I disagree with your comment about my friend.

As the other poster supportiveother mentioned, how does one bad personality trait mean that her ex was not worthy of love? Also, why must we make a judgement that my friend has a low bar? What you find attractive is not a high bar or even the right bar - it is just a different set of preferences.

I think the more we can learn about the differences in people, and to accept these, the more happy we can be.

You know what used to drive me nuts when I was trying online dating? I could never, ever, work out what women wanted. Even for basic things like paying the bill - some find it offensive for me to offer, some kind of liked me offering even if they would still pay half, others just outright thought the man should pay. And that's just a basic who pays the bill thing, let alone anything more complex than that. It drove me nuts until eventually I gave up trying to work it out.

You do you. People here are talking to you and your friends are talking to you because they like something. I like your honesty. Trying to find out why people haven't dated you so far is just a wild goose chase - there is no real reason for it other than they didn't think it would work out. If you do you, and you work on what you think you need to work on, you're setting yourself up well.

p.s. i saw that you love Black Adder. Have you watched black books as well? I love dylan moran.

James

Doolhof
Champion Alumni
Champion Alumni

Hi Aaron,

Thanks for your lovely reply and "HAPPY BIRTHDAY" for Saturday. You mentioned you are not really looking forward to your Birthday, can you find ways to make the day more enjoyable and acceptable to yourself? I do hope you have an enjoyable day!

All the best with the family therapy session and your study.

I understand about your music situation, confidentiality is very important here. I will read back to learn more about the style of music that you enjoy. I admire people who can play music, that is not one of my talents. I do enjoy listening to a variety of music styles.

Last night I propped my leg up on a sloping pile of pillows and that seems to help reduce the pain.

Now I need to find a horse and cart for transport! A gopher might be the go only it would need to be a 4 wheel drive version to cope with the terrible roads and footpaths in our town. Ha. Ha. Don't know that I would like to be on a gopher sharing the road with the B-double and Triple trucks either! It might be a little too exciting!

All the best for your Birthday Aaron! Cheers

Azzdog
Community Member

Hey James,

I guess I'm just using this forums to express frustration over what I've observed throughout my life. I don't want people to think I stereotype a lot, in fact I am quite openminded when it comes to different kinds of people in my life. I am just talking about a very specific kind of person, ones who I went to school with and played football with. Trust me, it's not in my nature to do something like that but there is a very specific kind of person that I am thinking of that always seems to be rude to everyone and yet, somehow people seem to like them. I hope you can understand.

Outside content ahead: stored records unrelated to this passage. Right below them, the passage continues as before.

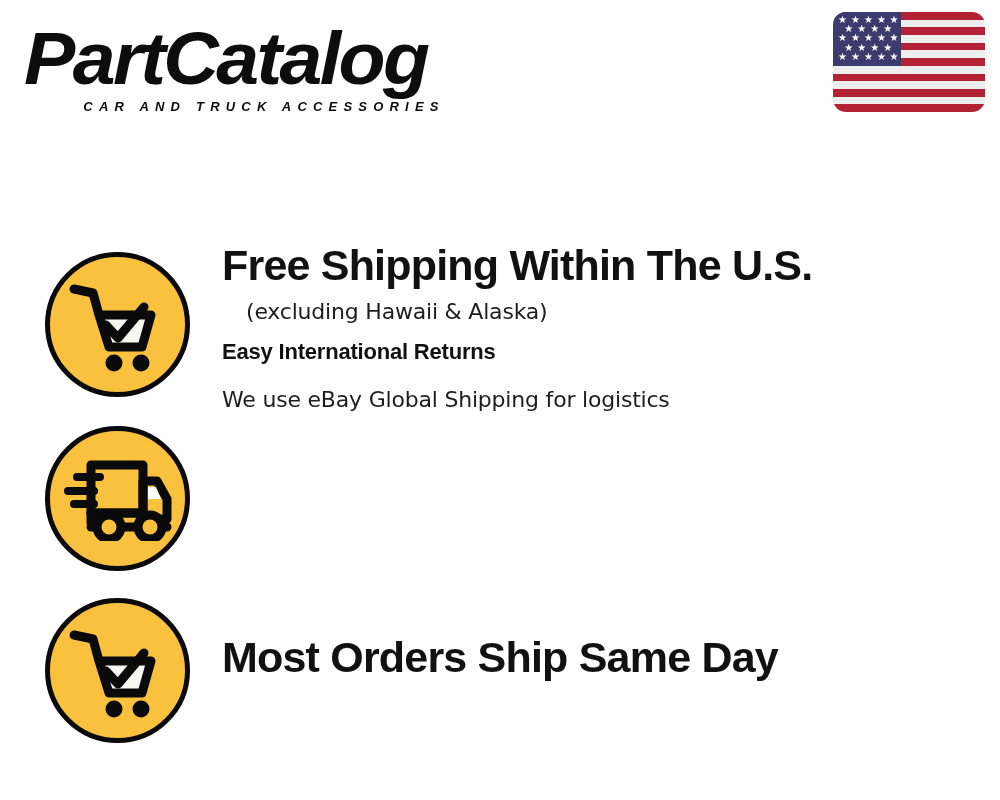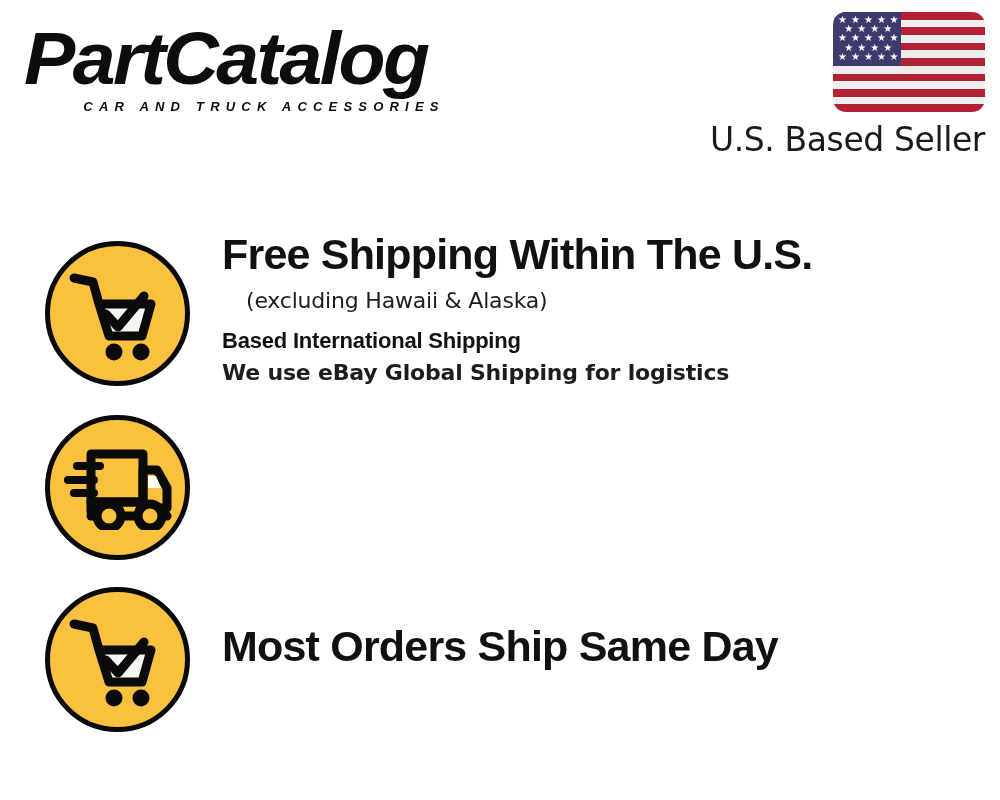--- a/index.html
+++ b/index.html
@@ -122,21 +122,21 @@
     line-height: 36px;
     letter-spacing: -0.4px;
     color: #1a1a1a;
     white-space: nowrap;
   }
 
   
   .features {
     position: absolute;
     left: 0;
-    top: 225px;
+    top: 236px;
     width: 1000px;
   }
   .feature-row {
     position: relative;
     display: flex;
     align-items: flex-start;
   }
   .feature-row.row-1 { height: 172px; }
   .feature-row.row-2 { height: 172px; }
   .feature-row.row-3 { height: 172px; }
@@ -196,26 +196,26 @@
     font-weight: 700;
     font-size: 22px;
     line-height: 30px;
     letter-spacing: -0.2px;
     color: #111111;
     margin-top: 10px;
     white-space: nowrap;
   }
   .feature-sub-plain {
     font-family: "DejaVu Sans", sans-serif;
-    font-weight: 700;
+    font-weight: 400;
     font-size: 22px;
     line-height: 30px;
     letter-spacing: -0.2px;
     color: #1d1d1d;
-    margin-top: 2px;
+    margin-top: 18px;
     white-space: nowrap;
   }
 </style>
 </head>
 <body>
 
 <div class="brand-logo">
   <div class="brand-wordmark">PartCatalog</div>
 </div>
 <div class="brand-tagline-row">
@@ -265,21 +265,20 @@
         <span class="star" style="left:80%;top:66%">★</span>
 
         <span class="star" style="left:14%;top:84%">★</span>
         <span class="star" style="left:33%;top:84%">★</span>
         <span class="star" style="left:52%;top:84%">★</span>
         <span class="star" style="left:71%;top:84%">★</span>
         <span class="star" style="left:89%;top:84%">★</span>
       </span>
     </span>
   </span>
-  <span class="seller-label">U.S. Based Seller</span>
 </div>
 
 <div class="features">
 
   <div class="feature-row row-1">
     <div class="badge-circle">
       <svg width="104" height="96" viewBox="0 0 104 96" aria-hidden="true">
 
         <path d="M33 38 L85 38 L76 70 L43 70 Z" fill="#f7f7f2"></path>
 
@@ -287,21 +286,21 @@
 
         <path d="M40 48 L52 61 L78 30" fill="none" stroke="#0a0a0a" stroke-width="9" stroke-linecap="round" stroke-linejoin="round"></path>
 
         <circle cx="48" cy="86" r="8.5" fill="#0a0a0a"></circle>
         <circle cx="75" cy="86" r="8.5" fill="#0a0a0a"></circle>
       </svg>
     </div>
     <div class="feature-text">
       <div class="feature-headline">Free Shipping Within The U.S.</div>
       <div class="feature-sub">(excluding Hawaii &amp; Alaska)</div>
-      <div class="feature-sub-strong">Based International Shipping</div>
+      <div class="feature-sub-strong">Easy International Returns</div>
       <div class="feature-sub-plain">We use eBay Global Shipping for logistics</div>
     </div>
   </div>
 
   <div class="feature-row row-2">
     <div class="badge-circle">
       <svg width="108" height="84" viewBox="0 0 108 84" aria-hidden="true">
 
         <path d="M4 34 H30" stroke="#0a0a0a" stroke-width="8" stroke-linecap="round"></path>
         <path d="M13 20 H36" stroke="#0a0a0a" stroke-width="8" stroke-linecap="round"></path>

I guess that's why we have to respectfully agree to disagree when it comes to your friend. No one should be subjected to being yelled at all the time and I don't see how having a temper like that makes someone attractive. Maybe you're right its just a preference but it seems like she could do better than that. Maybe there's more to it that I'm missing so forgive me if I come off a bit ignorant.

That's exactly what drives me nuts too! I guess for me it stems from the fact that there are so many people that have said to me they can't believe I've never had a girlfriend. I feel like I'm doing something wrong or I just can't work out what women want. That's what makes me angry and frustrated. I was talking to a friend today and she said the same thing. She can't believe what it could be that's prevented it from happening.

That's what I'm trying to do now, just work on me for now. It's tricky but I am planning to go to a boardgame meet up on Monday, the weekend after my birthday. I'm also doing a lot for my birthday by hanging out with friends and the like. So, I want to make it enjoyable because my birthday is never that much fun.

I have heard of Dylan Moran and I think I've heard of black books. I should check it out what's it like?